Revision tracking records |
((
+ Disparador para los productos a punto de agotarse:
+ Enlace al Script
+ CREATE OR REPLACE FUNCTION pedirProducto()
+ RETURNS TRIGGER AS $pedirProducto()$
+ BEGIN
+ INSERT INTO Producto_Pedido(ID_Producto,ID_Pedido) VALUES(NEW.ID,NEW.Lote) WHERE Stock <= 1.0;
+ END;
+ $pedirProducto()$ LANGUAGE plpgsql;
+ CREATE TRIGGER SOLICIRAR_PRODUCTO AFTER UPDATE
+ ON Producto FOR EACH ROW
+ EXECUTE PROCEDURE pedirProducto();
))
((
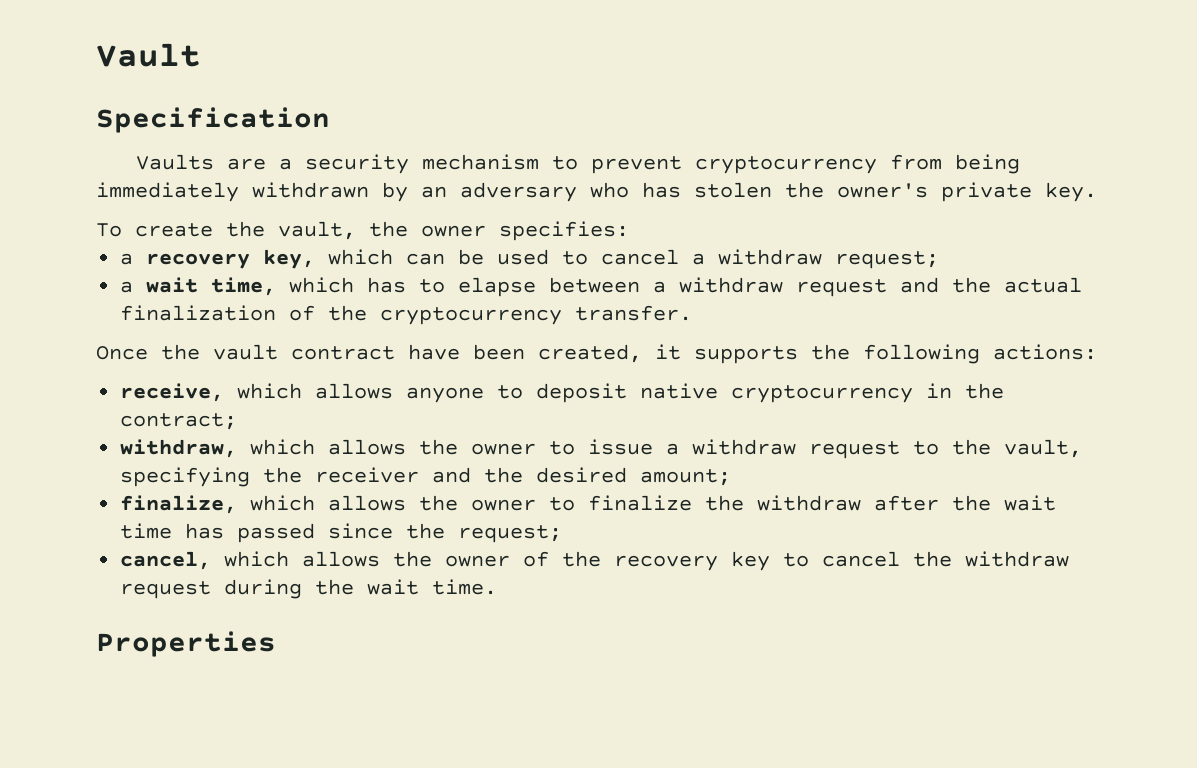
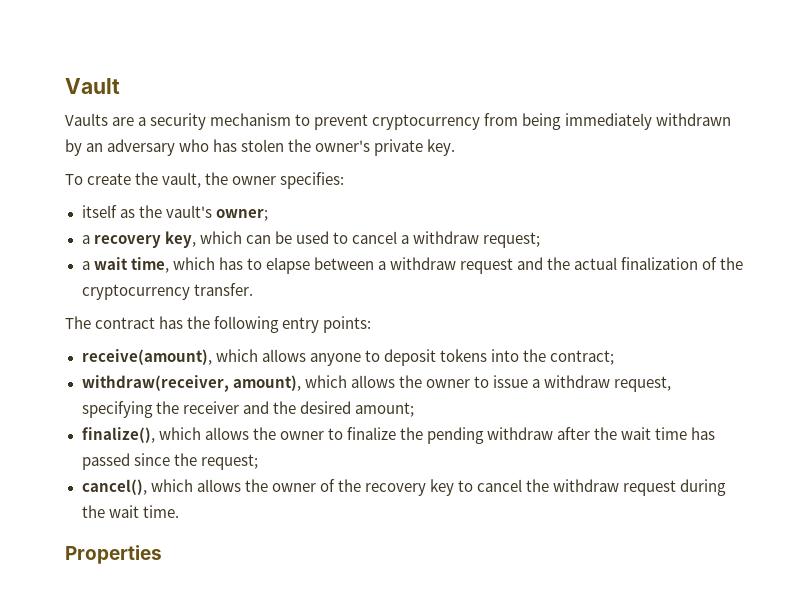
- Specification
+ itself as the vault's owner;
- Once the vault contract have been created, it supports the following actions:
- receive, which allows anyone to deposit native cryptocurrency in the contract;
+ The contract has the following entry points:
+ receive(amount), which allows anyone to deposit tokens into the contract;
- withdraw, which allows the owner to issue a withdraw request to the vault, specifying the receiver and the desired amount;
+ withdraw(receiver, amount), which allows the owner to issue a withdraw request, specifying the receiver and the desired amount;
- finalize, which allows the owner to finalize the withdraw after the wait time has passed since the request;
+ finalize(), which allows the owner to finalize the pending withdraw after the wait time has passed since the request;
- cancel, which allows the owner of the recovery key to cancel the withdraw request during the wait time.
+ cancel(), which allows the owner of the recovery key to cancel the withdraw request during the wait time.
))
The problem | What is needed is the number of lines in these entries that include the word "contract"; please give it alone.

Answer box | 4